It was a quarter to three in the morning, and although most of the effects of Bishop Quinine’s new herbal tea had worn off, I was still unable to sleep. Unwilling to succumb to the temptation to once again visit the weird side of YouTube (videos of abscess drainage and impacted ear-wax removal have their charms, but even a man of my relentless curiosity has limits), I decided to instead drop by Facebook and see what’s been happening in the lives of My Beloved Sinners around this disgraceful and wicked planet.
No sooner had Mr. Gates’ dear old browser loaded the familiar white-on-blue “f” than my wise and saintly eyes were confronted caught by a couple of notifications concerning developments in Mordor. Having already decided to pass on YouTube’s less palatable delicacies, I was quite naturally unsure if my constitution was up to the latest news from the Diocese that time (not to mention the Holy Spirit, compassion, grace, and legislation against inbreeding) forgot. Yet like what may have once happened to me when watching those clips an interesting New Delhi medico posts of himself extracting blackheads (Google it if you must disbelieve me, but not even I can bring myself to include a link*), once I’d started clicking it was impossible to turn back.

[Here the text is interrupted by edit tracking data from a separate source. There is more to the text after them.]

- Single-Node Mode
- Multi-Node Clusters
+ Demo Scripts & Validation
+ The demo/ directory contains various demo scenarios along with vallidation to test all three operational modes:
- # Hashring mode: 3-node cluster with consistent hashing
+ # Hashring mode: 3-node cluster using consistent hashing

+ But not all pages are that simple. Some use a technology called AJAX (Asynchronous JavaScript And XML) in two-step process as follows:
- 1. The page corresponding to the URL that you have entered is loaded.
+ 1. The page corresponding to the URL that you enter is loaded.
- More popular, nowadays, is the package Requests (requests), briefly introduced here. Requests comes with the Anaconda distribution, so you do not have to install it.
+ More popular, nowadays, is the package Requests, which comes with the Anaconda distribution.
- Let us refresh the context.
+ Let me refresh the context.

That’s because, Beloved Evildoers, having converted every Antipodean man, woman, child, and marsupial, not to mention having rewarded every last relative capable of saying the word “Bible” with lucrative employment at his parishioners’ expense, little Archbishop Jensen has now turned his attention to correcting the mistakes made by Cranmer and whoever else was responsible for the foundations of today’s Anglican wedding liturgy (St. Paul? Jesus? Bobby Duncan?). Whereas our foolish forbears neglected to emphasis strongly enough that a Biblical Christian man’s most precious belonging is his wife, marriage Jensen-style will from now on put an end to the confusion by requiring the person-without-a-penis to solemnly vow that they will henceforth submit to their god-given owner.

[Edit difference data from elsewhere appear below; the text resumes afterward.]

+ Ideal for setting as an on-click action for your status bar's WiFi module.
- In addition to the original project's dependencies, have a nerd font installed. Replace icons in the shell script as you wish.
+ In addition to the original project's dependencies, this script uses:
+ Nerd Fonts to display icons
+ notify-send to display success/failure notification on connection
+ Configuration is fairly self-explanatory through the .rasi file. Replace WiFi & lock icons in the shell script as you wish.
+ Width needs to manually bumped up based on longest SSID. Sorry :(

Not, of course, that this is anyway to be taken as giving licence for the man to abuse or otherwise disrespect his treasured new chattel. Quite the contrary, as little Peter Jensen subsequently made clear in a piece so profound in its logic that I know of three used-car sales managers and a mid-level Amway marketer all now clamouring for him address training seminars on the subject of “Intellectual Honesty: Overrated or just Unnecessary”, the real burden of responsibility created by this exciting liturgical innovation falls upon the man. That’s because, according to the Bishop of Biblical Discernment who just happened to lose $160 million of his faithfuls’ hard-earned, along with the authority, power, and right to make the final call with regards to what’s for dinner and on T.V. afforded by the wife’s promise to submit comes the obligation for the husband to sacrifice himself for her in the same way that Jesus sacrificed Himself for the church.

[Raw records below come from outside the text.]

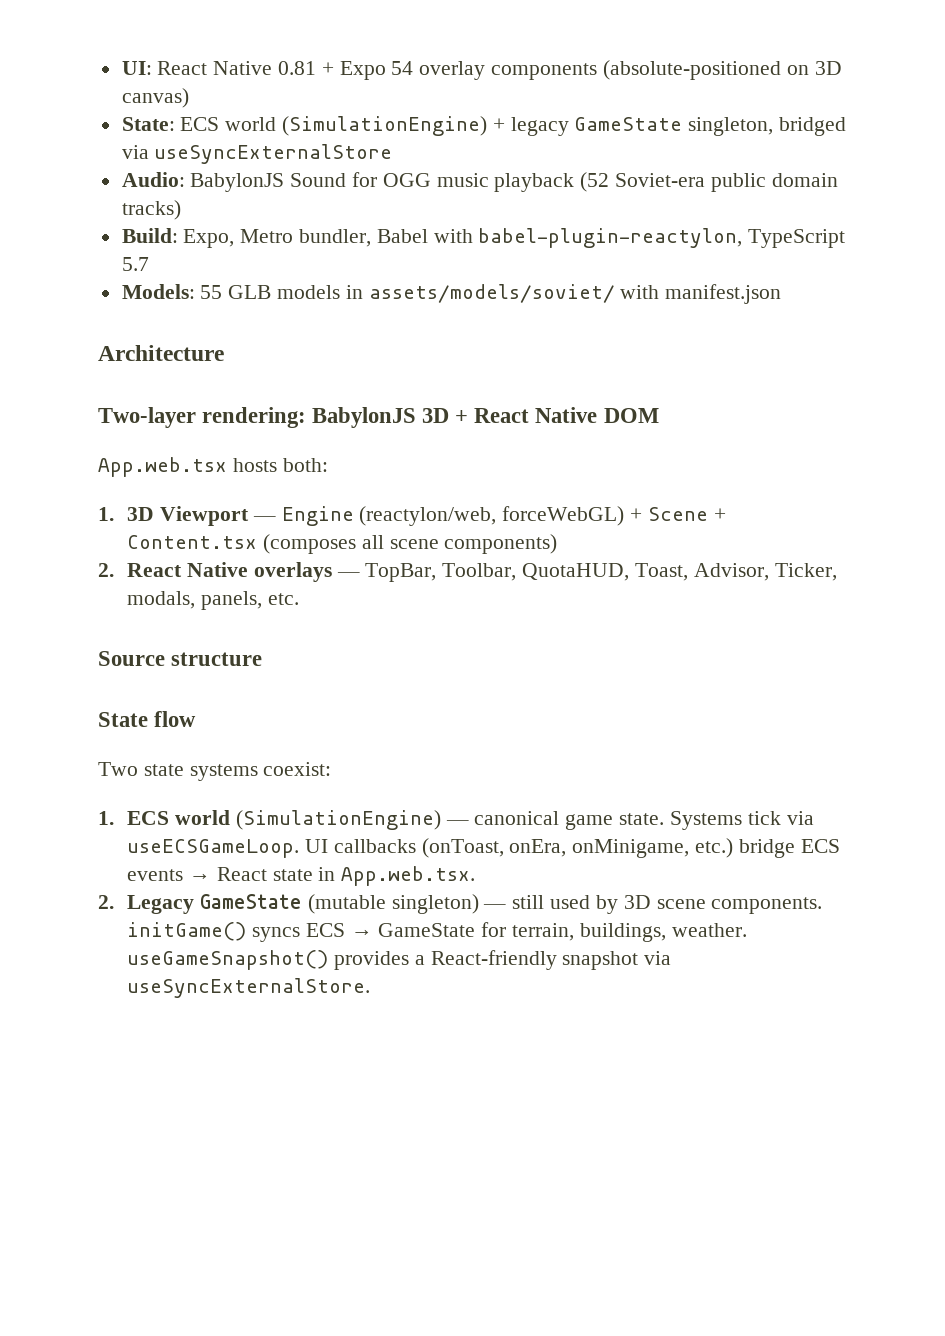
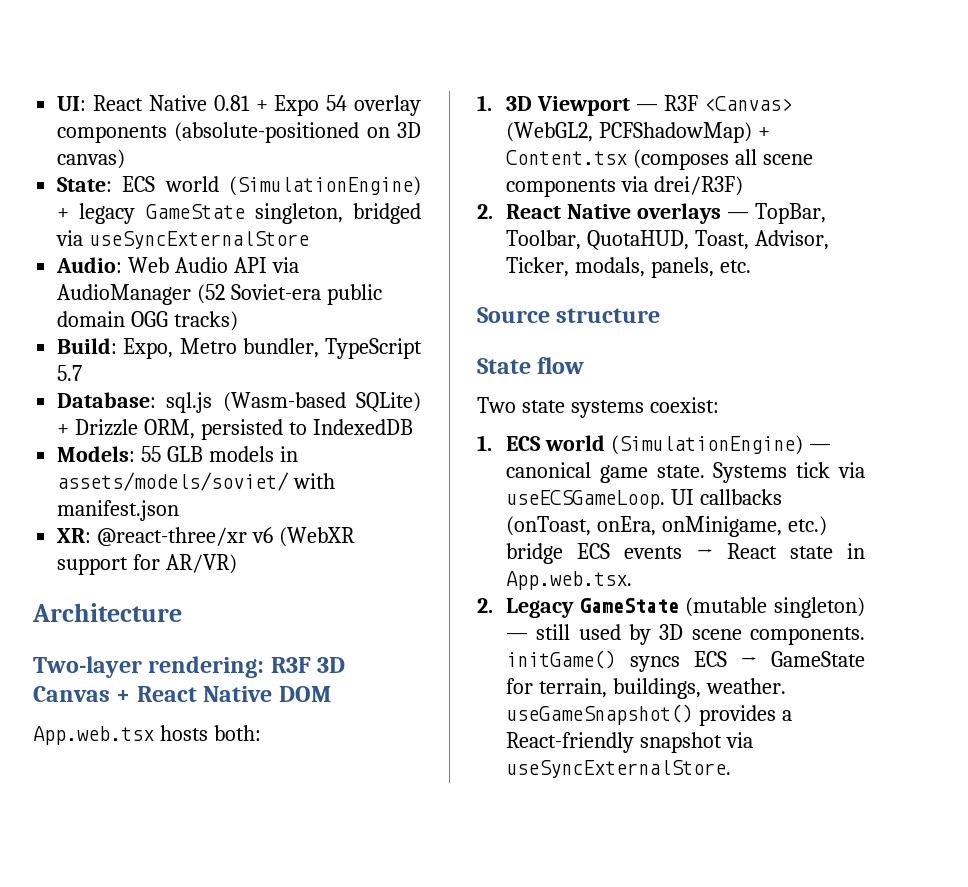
- Audio: BabylonJS Sound for OGG music playback (52 Soviet-era public domain tracks)
+ Audio: Web Audio API via AudioManager (52 Soviet-era public domain OGG tracks)
- Build: Expo, Metro bundler, Babel with babel-plugin-reactylon, TypeScript 5.7
+ Build: Expo, Metro bundler, TypeScript 5.7
+ Database: sql.js (Wasm-based SQLite) + Drizzle ORM, persisted to IndexedDB
+ XR: @react-three/xr v6 (WebXR support for AR/VR)
- Two-layer rendering: BabylonJS 3D + React Native DOM
+ Two-layer rendering: R3F 3D Canvas + React Native DOM
- 1. 3D Viewport — Engine (reactylon/web, forceWebGL) + Scene + Content.tsx (composes all scene components)
+ 1. 3D Viewport — R3F <Canvas> (WebGL2, PCFShadowMap) + Content.tsx (composes all scene components via drei/R3F)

Forget liberal notions of two people being drawn together to share the vagaries of life as one: this is indeed a bold call for young Anglican Conservatives to enter into a binding agreement in which one party clearly has the upper hand, whilst the other must dutifully assume whatever position is required of them. As such it clearly mirrors the sacred values enshrined in any Florida time-share contract, or something Everhome/Fannie Mae try getting away with. And please let’s not have any nonsense about marriage being a rewarding and mutually empowering relationship: the definitive marital role model for today’s husband must involve indescribable agony, during the course of which he should feel compelled call out “My God, my God – Why have you forsaken me?” (The woman, on the other hand, should remain silent. Later, when they’re in private – and preferably when there are no sticks or sharp objects nearby – she can submissively ask her husband to explain what was distressing him. Who is in turn perfectly free to let her wait until the next world for an answer.)
Honestly: if the godless Episcopalian and Church of England leaders would only display this kind of witness then they too might be able to boast of evangelism campaigns that brought a reduction in congregation sizes whilst simultaneously lining the pockets of a company owned by members of the Archbishop’s family. They too might reap the rewards of seeing the Gospel be made a byword for oppression and misogyny. And they too might experience what it feels like to know Christians around the world are shaking their heads and saying “Next time I think I’ll stick with weird side of YouTube.”
I’m Father Christian and I teach the Bible.
*On second thoughts, a marvellous piece on this sub-continental Marcus Welby’s site entitled “8 reasons why you should stop masturbation” is just too good not share. And please don’t be misled by the fact that his domain name is wacky5.com - as he explains elsewhere on this veritable goldmine of information (anyone else ever felt an urge to learn how to practice basic suturing techniques?), wacky actually stands for Welfare Association of Clinicians and Keen Youths. Which I’m sure we’d have all guessed had we just thought about it for long enough.)